(DESCRIPTION OF THE TASK) Copy out the data from the line containing "font-size: 16px ->" to its last line, exactly. No pictures.

(INFORMATION PROVIDED)

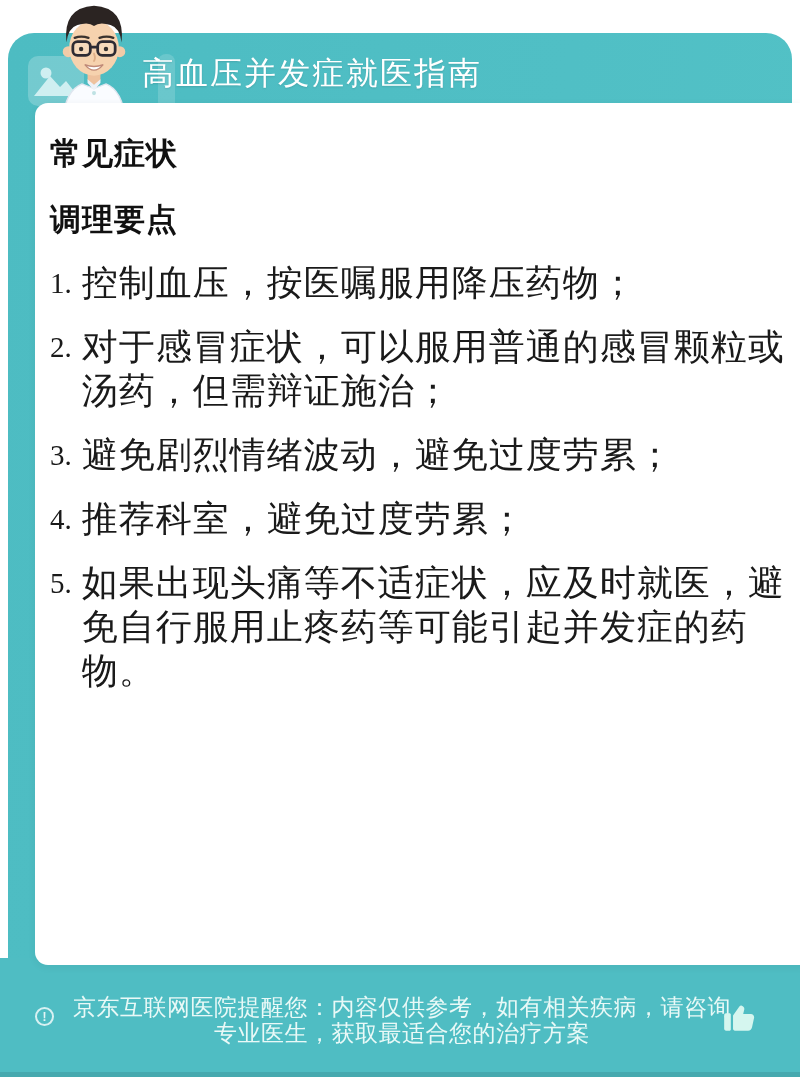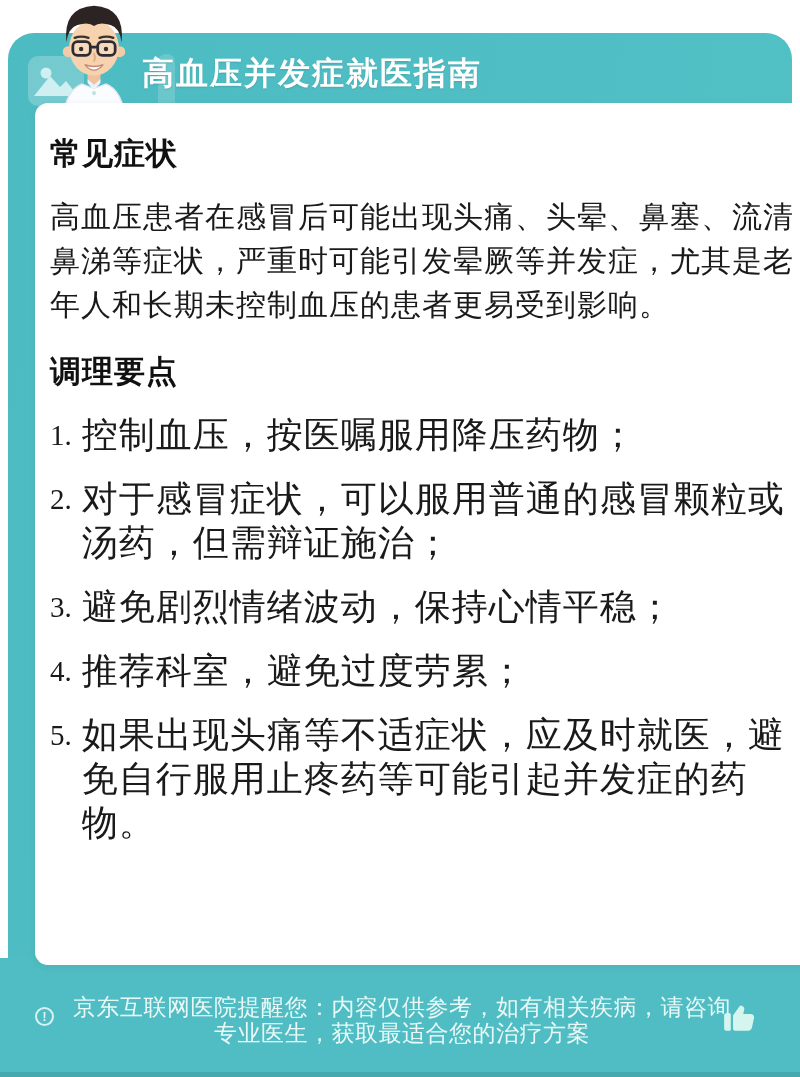"高血压并发症就医指南" .header-title { font-weight: bold -> normal }
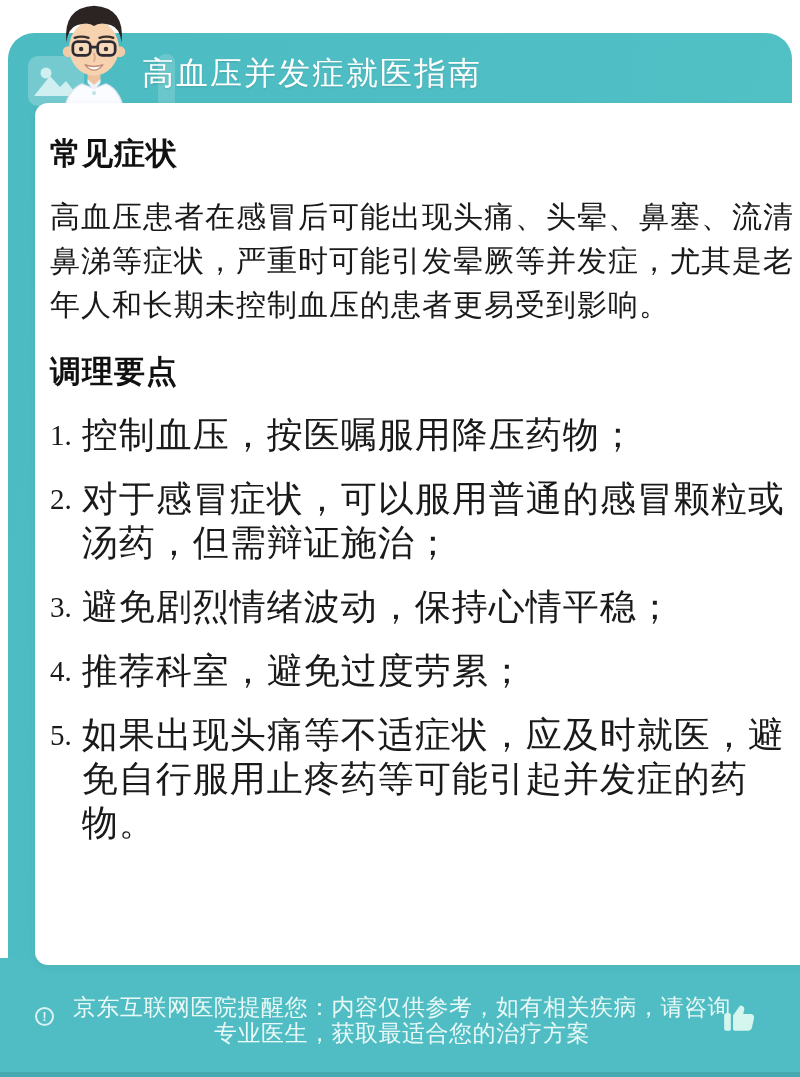"高血压患者在感冒后可能出现头痛、头晕、鼻塞、流清鼻涕等症状，严重时可能引发晕厥等" div.body-text { html: <div>高血压患者在感冒后可能出现头痛、头晕、鼻塞、流清鼻涕等症状，严重时可能引发晕厥等并发症，尤其是老年人和长期未控制血压的患者更易受到影响。</div> -> none }
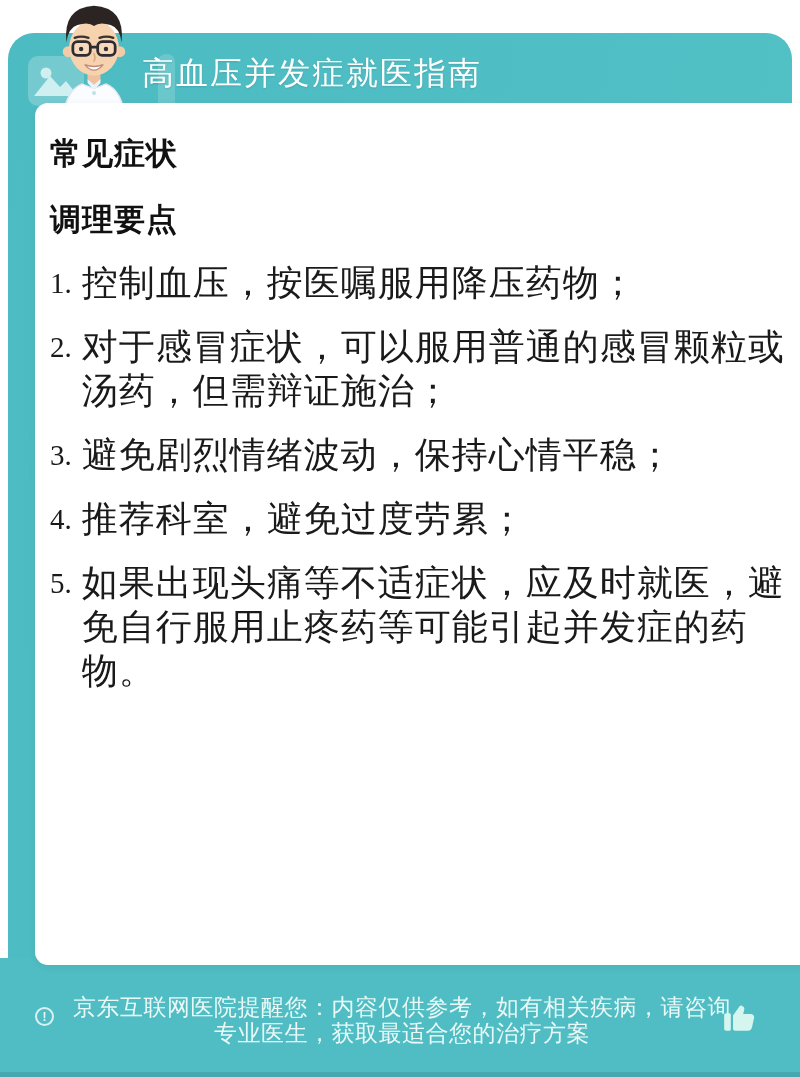"避免剧烈情绪波动，保持心情平稳；" span.list-text { text: 保持心情平稳 -> 避免过度劳累 }
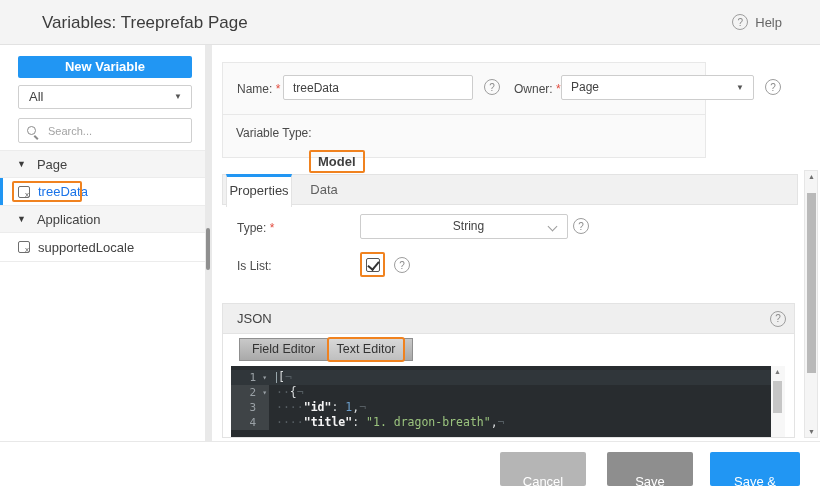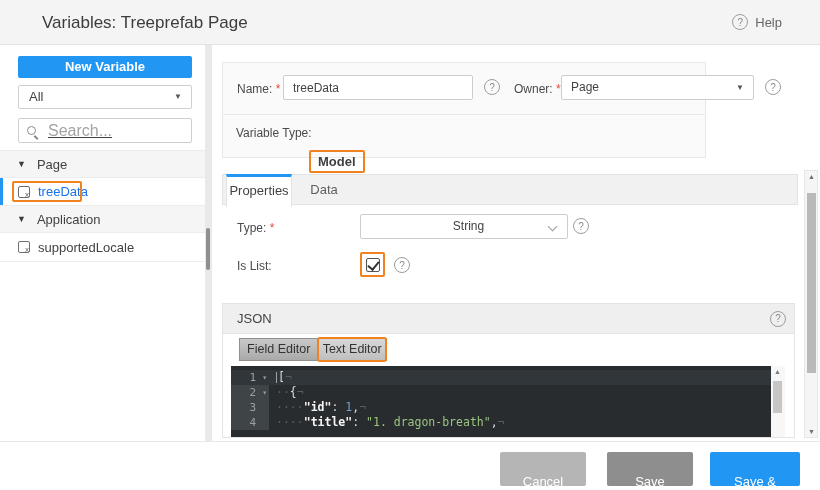"Search..." .search input { font-size: 16px -> 11px; text-decoration: underline -> none }
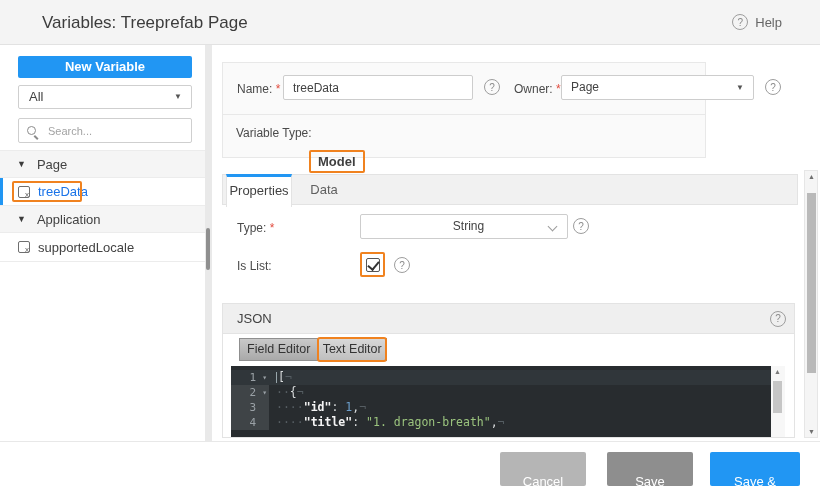"Field Editor" .toggle { width: 148px -> 174px }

(COMPLETED EXERCISE)
"Search..." .search input { font-size: 16px -> 11px; text-decoration: underline -> none }
"Field Editor" .toggle { width: 148px -> 174px }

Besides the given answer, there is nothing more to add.